Zwierzęta poprawiają kondycję
Pies to najlepszy towarzysz podczas spaceru. Zazwyczaj cieszy się na
myśl o każdym wyjściu na dwór i nie marudzi w niepogodę. Osoby
wyprowadzające psa na spacer mają lepszą kondycję niż te, które chodzą
na spacery z innymi osobami, bez psów. Naukowcy obliczyli, że
właściciele psów spacerują prawie dwa razy dłużej w ciągu tygodnia niż
osoby, które nie posiadają psa. Zwierzaki motywują do ruchu!
Zwierzęta obniżają ryzyko chorób krążenia
Niższe poziomy cholesterolu, stresu i ciśnienia oraz poprawiona
kondycja, oznaczają obniżone ryzyko wystąpienia chorób układu krążenia.
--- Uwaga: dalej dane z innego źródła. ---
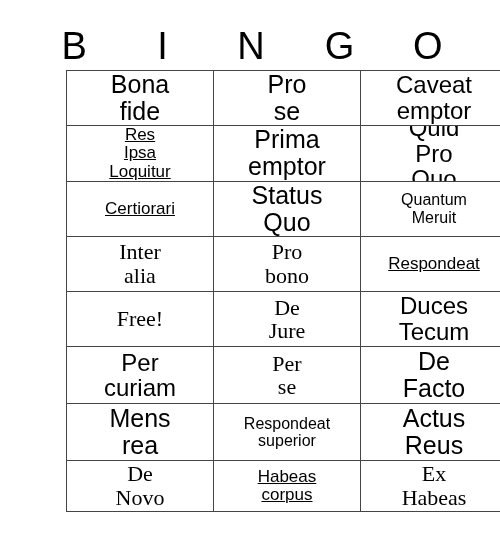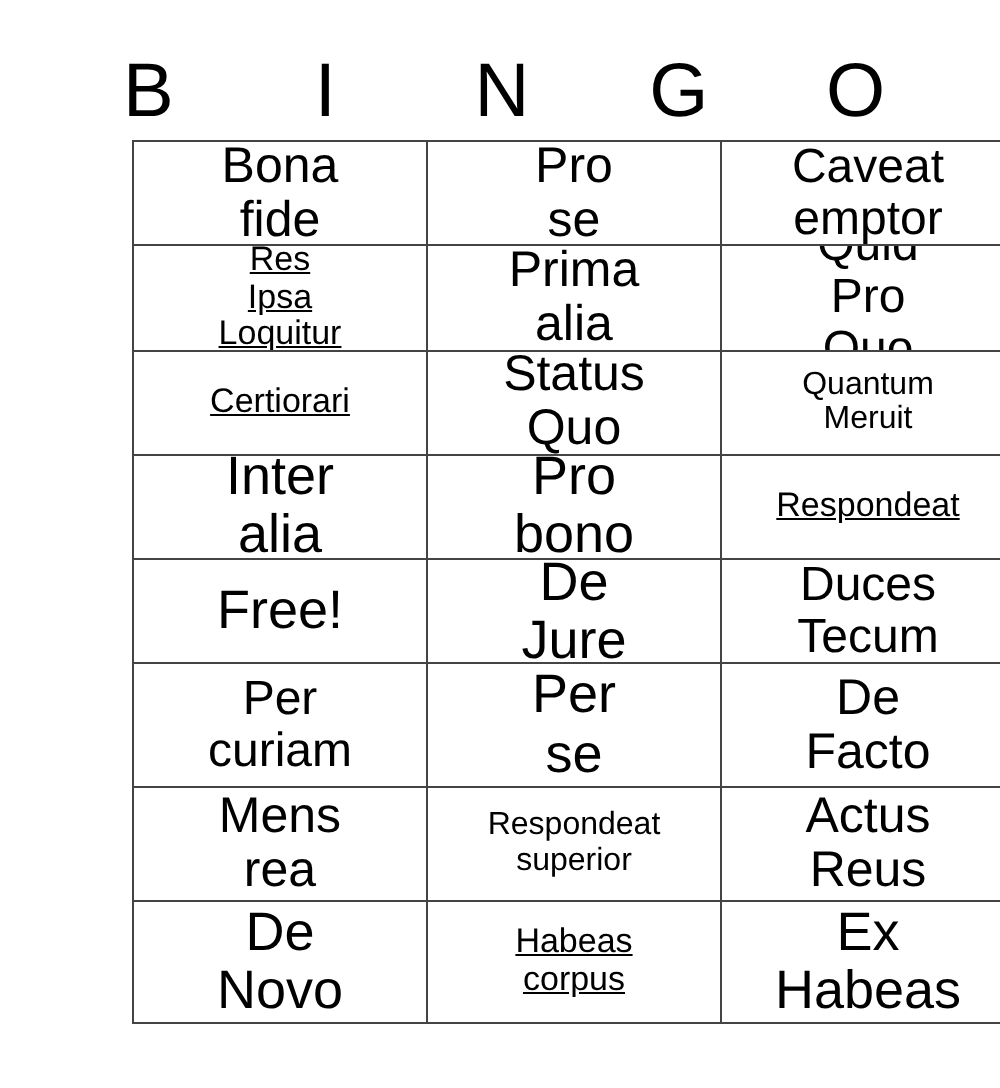--- a/index.html
+++ b/index.html
@@ -74,21 +74,21 @@
   .cell-text {
     display: block;
     width: 100%;
     color: #000000;
     line-height: 1.08;
     white-space: pre-line;
     word-break: normal;
   }
 
   
-  .fs-xl  { font-size: 27px; }
+  .fs-xl  { font-size: 22px; font-family: Liberation Serif, serif; }
   .fs-lg  { font-size: 25px; }
   .fs-md  { font-size: 24px; }
   .fs-sm  { font-size: 17px; text-decoration: underline; }
   .fs-xs  { font-size: 16px; }
 </style>
 </head>
 <body>
 
 <div id="bingo-page">
 
@@ -113,21 +113,21 @@
         <span class="cell-text fs-md">Caveat
 emptor</span>
       </div>
       <div class="bingo-cell">
         <span class="cell-text fs-sm">Res
 Ipsa
 Loquitur</span>
       </div>
       <div class="bingo-cell">
         <span class="cell-text fs-lg">Prima
-alia</span>
+emptor</span>
       </div>
       <div class="bingo-cell">
         <span class="cell-text fs-md">Quid
 Pro
 Quo</span>
       </div>
       <div class="bingo-cell">
         <span class="cell-text fs-sm">Certiorari</span>
       </div>
       <div class="bingo-cell">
Tę teorię potwierdzają badania naukowe, według których opiekunowie
zwierząt, zwłaszcza psów, wykazują mniejszą liczbę zachorowań. Jak to
działa? Jeśli masz psa, codzienne spacery i ruch obniżają poziom
cholesterolu i trójglicerydów. Zwierzęta obniżają także wzrost poziomu
złego cholesterolu i ciśnienie krwi. Głaskanie psa, kota, chomika czy
szczurka to zatem sytuacja korzystna dla obu stron: zwierzę jest
zadowolone, a nam spada ciśnienie.
Zwierzęta zapobiegają dziecięcym alergiom
Jeśli Twoje dziecko ma okazję przebywać pod jednym dachem ze
zwierzęciem, masz szczęście! Dzieci, które miały kontakt ze zwierzętami
przed 6 miesiącem życia, wykazują mniejsze prawdopodobieństwo alergii,
kataru siennego czy egzemy w późniejszym wieku. Co więcej, dzieci, które
mają kontakt z psami czy kotami, zazwyczaj mają też silniejszy układ
odpornościowy.
Zwierzęta łagodzą przewlekły ból
Kontakt ze zwierzętami odwraca również uwagę od chronicznego bólu.
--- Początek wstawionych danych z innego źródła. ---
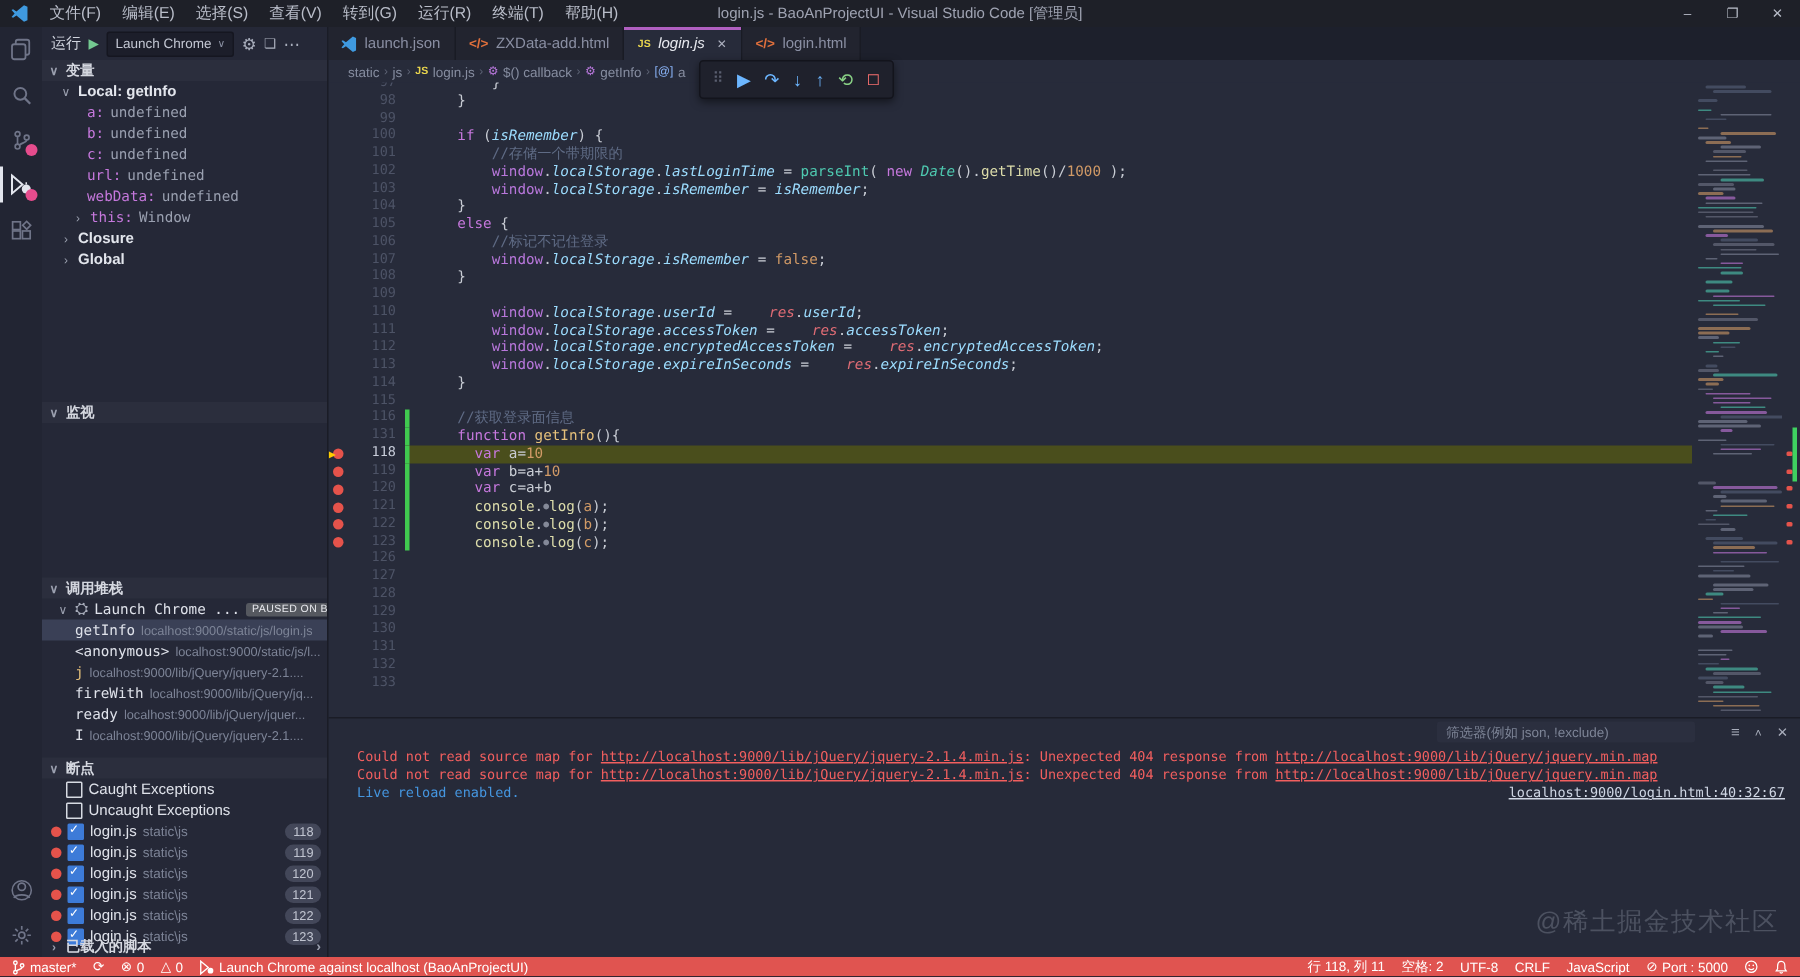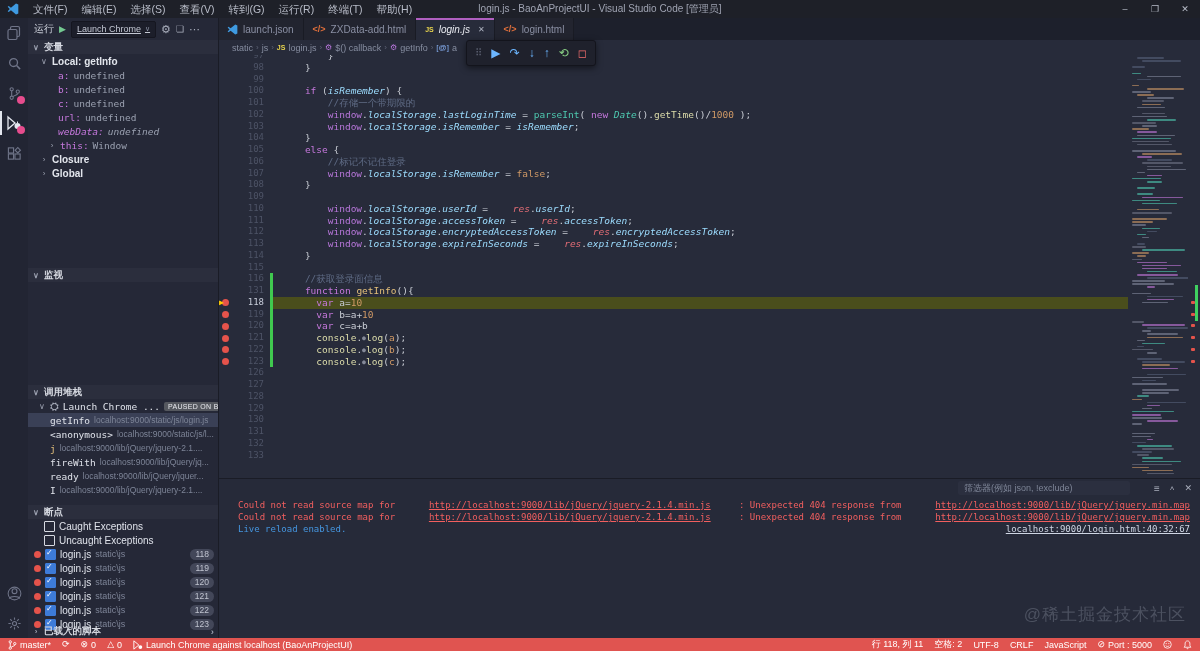--- a/index.html
+++ b/index.html
@@ -17,21 +17,21 @@
   .act-icon{width:28px;height:30px;display:flex;align-items:center;justify-content:center;color:#6f7488;position:relative;}
   .act-icon.active{color:#e3e6ee;}
   .act-icon.active::before{content:"";position:absolute;left:0;top:3px;bottom:3px;width:2px;background:#e3e6ee;}
   .act-badge{position:absolute;right:3px;bottom:4px;width:8px;height:8px;border-radius:50%;background:#e64c8d;}
   .act-spacer{flex:1;}
   
   .sidebar{position:absolute;left:28px;top:18px;width:190px;bottom:13px;background:#252837;border-right:1px solid #1a1c26;font-size:10px;z-index:10;}
   .side-head{position:absolute;left:0;right:0;top:0;height:22px;display:flex;align-items:center;gap:5px;padding:0 6px;}
   .run-label{color:#cfd3dd;font-size:10px;}
   .play-glyph{color:#74c991;font-size:9px;}
-  .cfg-select{background:#1c1e2a;border:1px solid #151620;border-radius:2px;height:15px;display:flex;align-items:center;gap:4px;padding:0 5px;color:#c3c7d3;font-size:9px;text-decoration:underline;}
+  .cfg-select{background:#1c1e2a;border:1px solid #151620;border-radius:2px;height:15px;display:flex;align-items:center;gap:4px;padding:0 5px;color:#c3c7d3;font-size:9px;}
   .side-ico{color:#a9aebc;font-size:11px;}
   .sect{position:absolute;left:0;right:0;}
   .sect-head{height:14px;display:flex;align-items:center;gap:4px;background:#2b2e3d;color:#d5d8e0;font-weight:bold;font-size:9.5px;padding:0 4px;}
   .chev{color:#9ba0af;font-size:8px;width:8px;display:inline-block;text-align:center;flex:none;}
   .trow{height:14px;display:flex;align-items:center;gap:4px;padding:0 4px;white-space:nowrap;overflow:hidden;}
   .vkey{color:#c678dd;font-family:"DejaVu Sans Mono",monospace;font-size:9.5px;}
   .vval{color:#9aa0b0;font-family:"DejaVu Sans Mono",monospace;font-size:9.5px;}
   .scope{color:#e2e5ec;font-weight:bold;}
   .cs-name{color:#dfe2ea;font-family:"DejaVu Sans Mono",monospace;font-size:9.5px;}
   .cs-name.yel{color:#e5c07b;}
@@ -95,21 +95,21 @@
   .ruler .cursorbar{position:absolute;right:2px;width:3px;background:#3fd160;}
   
   .panel{position:absolute;left:218px;top:478px;right:0;bottom:13px;background:#262a39;border-top:1px solid #1a1c26;}
   .panel-head{position:absolute;left:0;top:0;right:0;height:18px;display:flex;align-items:center;gap:16px;padding-left:12px;font-size:10px;color:#8a8fa3;}
   .ptab{height:18px;line-height:18px;}
   .ptab.active{color:#e8eaf0;border-bottom:1px solid #d7dae0;}
   .pfilter{position:absolute;right:70px;top:2px;width:160px;height:14px;background:#2b2f3f;border-radius:2px;color:#7d8496;font-size:9px;line-height:14px;padding:0 6px;}
   .picons{position:absolute;right:8px;top:0;height:18px;display:flex;gap:10px;align-items:center;color:#a9aebc;font-size:10px;}
   .pbody{position:absolute;left:0;top:20px;right:0;bottom:0;font-family:"DejaVu Sans Mono",monospace;font-size:9px;padding-left:20px;}
   .pline{height:12.2px;line-height:12.2px;display:flex;white-space:pre-wrap;padding-right:10px;}
-  .pline.error{color:#f25f5f;justify-content:space-between;}
+  .pline.error{color:#f25f5f;}
   .pline.info{color:#4596e0;}
   .plink{text-decoration:underline;}
   .src-link{margin-left:auto;color:#cfd6e4;text-decoration:underline;}
   .watermark{position:absolute;right:14px;bottom:12px;color:#4c5160;font-size:17px;letter-spacing:1px;}
   
   .statusbar{position:absolute;left:0;bottom:0;right:0;height:13px;background:#e05450;color:#fff;display:flex;align-items:center;font-size:9px;padding:0 8px;gap:11px;z-index:40;}
   .sb-item{display:flex;align-items:center;gap:3px;white-space:nowrap;}
   .sb-right{margin-left:auto;display:flex;gap:11px;align-items:center;}
   .sb-ico{font-size:9px;line-height:1;}
   svg{display:block;}
@@ -227,21 +227,21 @@
           <span class="vval">undefined</span>
         </div>
         <div class="trow" style="padding-left: 30px;">
           <span class="vkey">c:</span>
           <span class="vval">undefined</span>
         </div>
         <div class="trow" style="padding-left: 30px;">
           <span class="vkey">url:</span>
           <span class="vval">undefined</span>
         </div>
-        <div class="trow" style="padding-left: 30px; font-style: italic;">
+        <div class="trow" style="padding-left: 30px;">
           <span class="vkey">webData:</span>
           <span class="vval">undefined</span>
         </div>
         <div class="trow" style="padding-left: 20px;">
           <span class="chev">›</span>
           <span class="vkey">this:</span>
           <span class="vval">Window</span>
         </div>
         <div class="trow" style="padding-left: 12px;">
           <span class="chev">›</span>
Głaskanie psa lub kota, przytulanie się, sprawia, że w organizmie
wytwarzane są endorfiny, które łagodzą ból. Okazuje się, że osoby po
operacji wymiany stawu biorą mniej leków przeciwbólowych, kiedy decydują
się na terapię z udziałem zwierząt, na przykład dogoterapię (terapię z
udziałem psów) lub felinoterapię (terapię z udziałem kotów).
Kto z Was funduje sobie dogoterapię lub felinoterapię na co dzień? A
może jesteście szczęśliwymi opiekunami innych zwierząt?